Climate-change-deniers always insist that you cannot prove a causal link between one spell of extreme weather and global warming. That is true, just as you cannot link one specific cigarette to a smoker's developing lung cancer. But trends are another matter.

This week, Lord Stern, who wrote a seminal report on climate change in 2006, noted that four of the five wettest years ever recorded in the UK have occurred since 2000; so have the seven warmest years. That is only in Britain. Australia has just had its hottest year on record. North America has been gripped by a polar vortex. Bangladesh has had two once-in-a-lifetime cyclones in three years. The Philippines has had its worst-ever typhoon.

Common sense suggests that global warming should make the weather warmer here. But common sense, as so often, is wrong. Scientists warned years ago that the first change the UK should expect is more rain and wind, since a warmer atmosphere holds more water and more energy, which means more floods. QED.

Looking back, Lord Stern says, his verdict should have been harsher in 2006. "Since then, annual greenhouse-gas emissions have increased steeply, and some of the impacts, such as the decline of Arctic sea ice, have started to happen much more quickly," he says.

The Intergovernmental Panel on Climate Change concludes that the available scientific evidence suggests that it is 95 per cent likely that most of the rise in global temperatures is due to greenhouse gases, deforestation, and other human activities (Comment, 27 September; News, 4 October). "Inaction could be justified only if we could have great confidence that the risks posed by climate change are small," Lord Stern says. "But the risks are huge."

I know Nick Stern well.
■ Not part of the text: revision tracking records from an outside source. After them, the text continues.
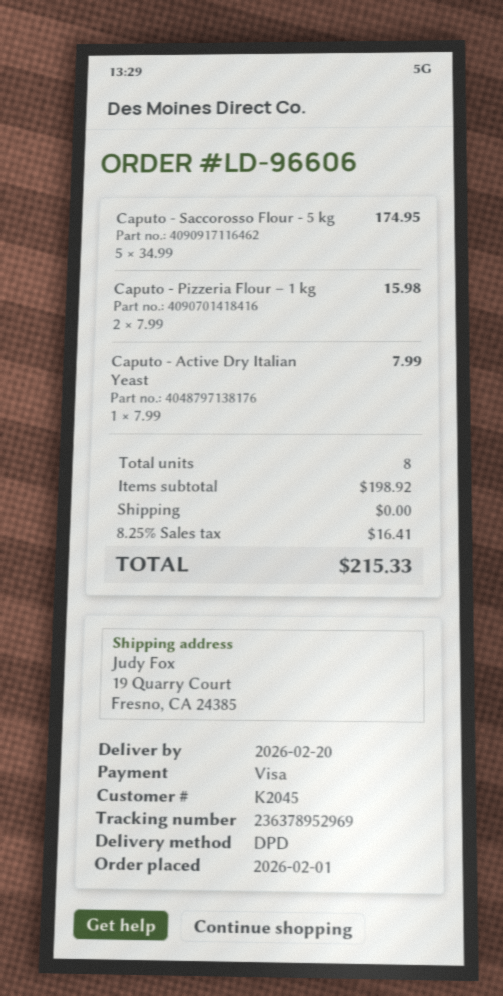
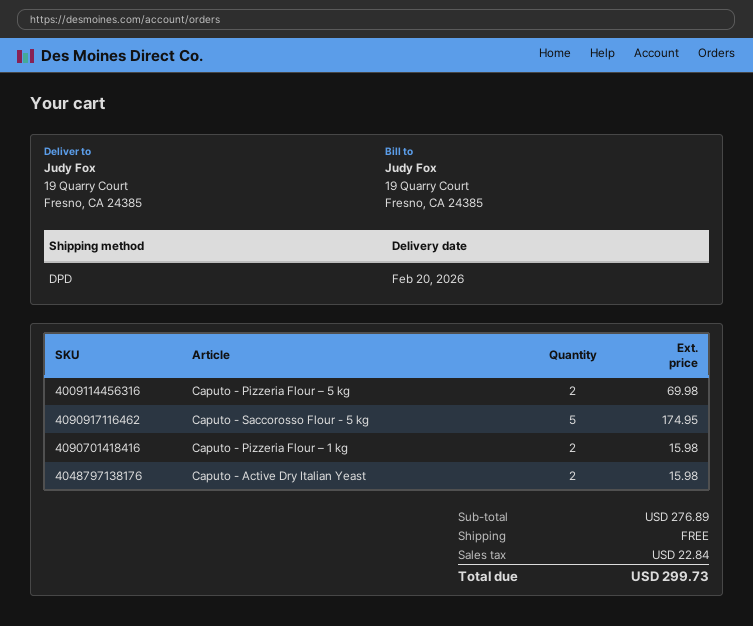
Caputo - Active Dry Italian Yeast: 1 for 7.99 -> 2 for 15.98
Caputo - Pizzeria Flour – 5 kg: none -> 2 for 69.98
subtotal: 198.92 -> 276.89
tax: 16.41 -> 22.84
total: 215.33 -> 299.73

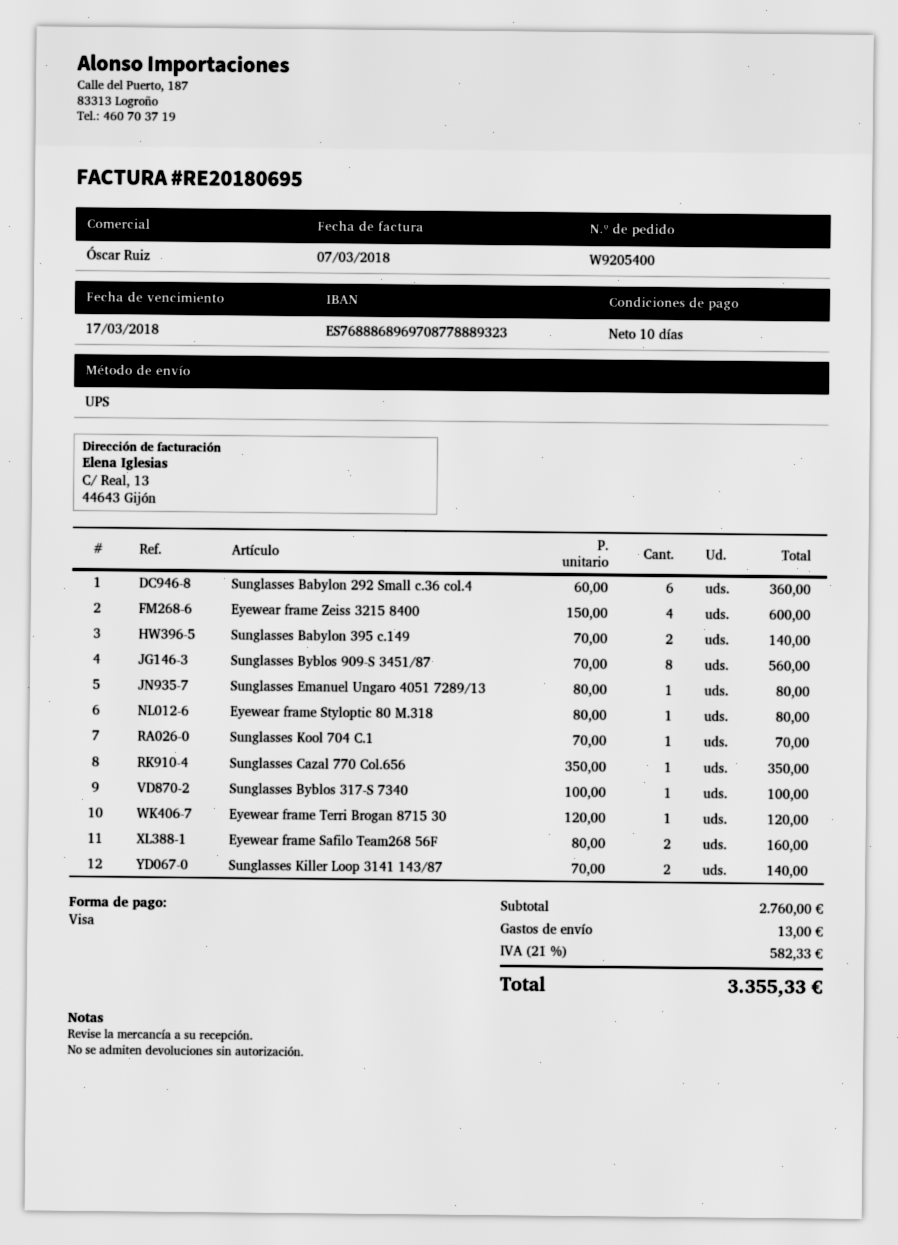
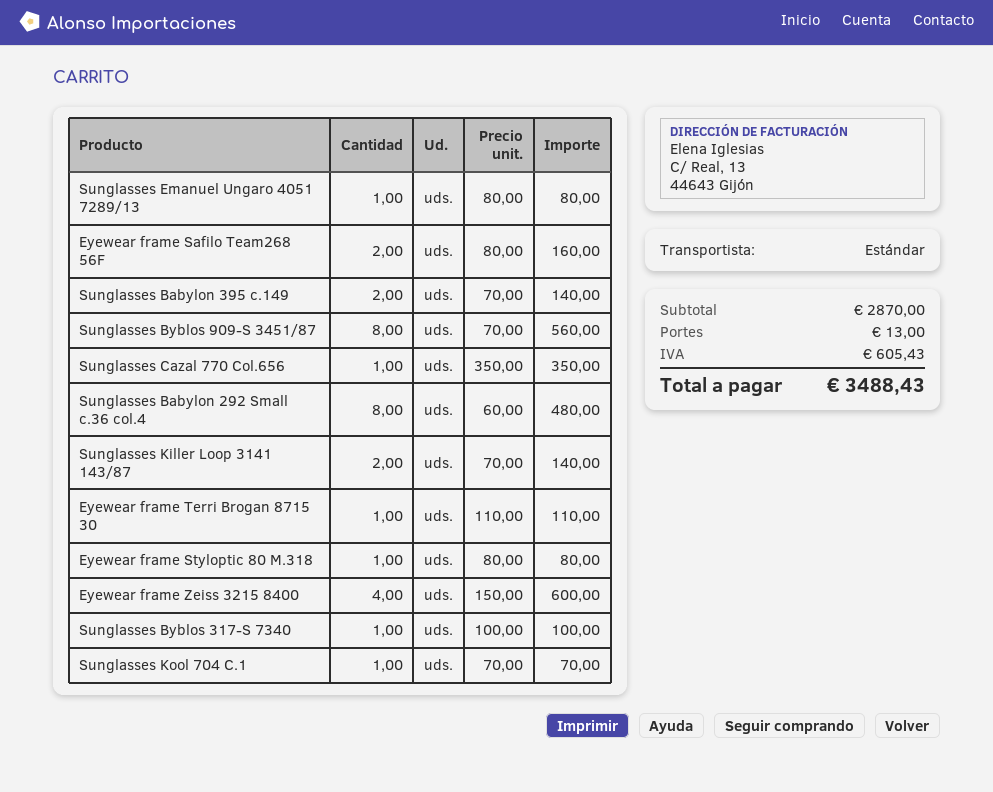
shipping method: UPS -> standard
Sunglasses Babylon 292 Small c.36 col.4: 6 x 60.00 = 360.00 -> 8 x 60.00 = 480.00
Eyewear frame Terri Brogan 8715 30: 1 x 120.00 = 120.00 -> 1 x 110.00 = 110.00
subtotal: 2760.00 -> 2870.00
tax: 582.33 -> 605.43
total: 3355.33 -> 3488.43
He and I were co-authors of the report for Tony Blair's Commission for Africa. He is a punctilious and naturally cautious man, with a great concern for academic accuracy. For some to see him an alarmist prophet of doom is a measure of how deeply rooted our ostrich scepticism is.

There are none so blind as those who will not see. The Prime Minister this week advised people in Upton on Severn to speak to "the man upstairs" about the floods. But prayer is not a sufficient answer. God helps those who help themselves, as my grandmother used to say.

If what we are seeing around us is the result of a two-degree rise in global temperatures, what can we expect from the four-degree rise that many scientists say is inevitable, unless we cut carbon emissions? Mass migrations, conflict, and war, Lord Stern suggests. The last time the global temperature was five degrees different from today, the earth was gripped by an ice age. We cannot say that we have not been warned.

Paul Vallely is Senior Research Fellow at the Brooks World Poverty Institute at the University of Manchester.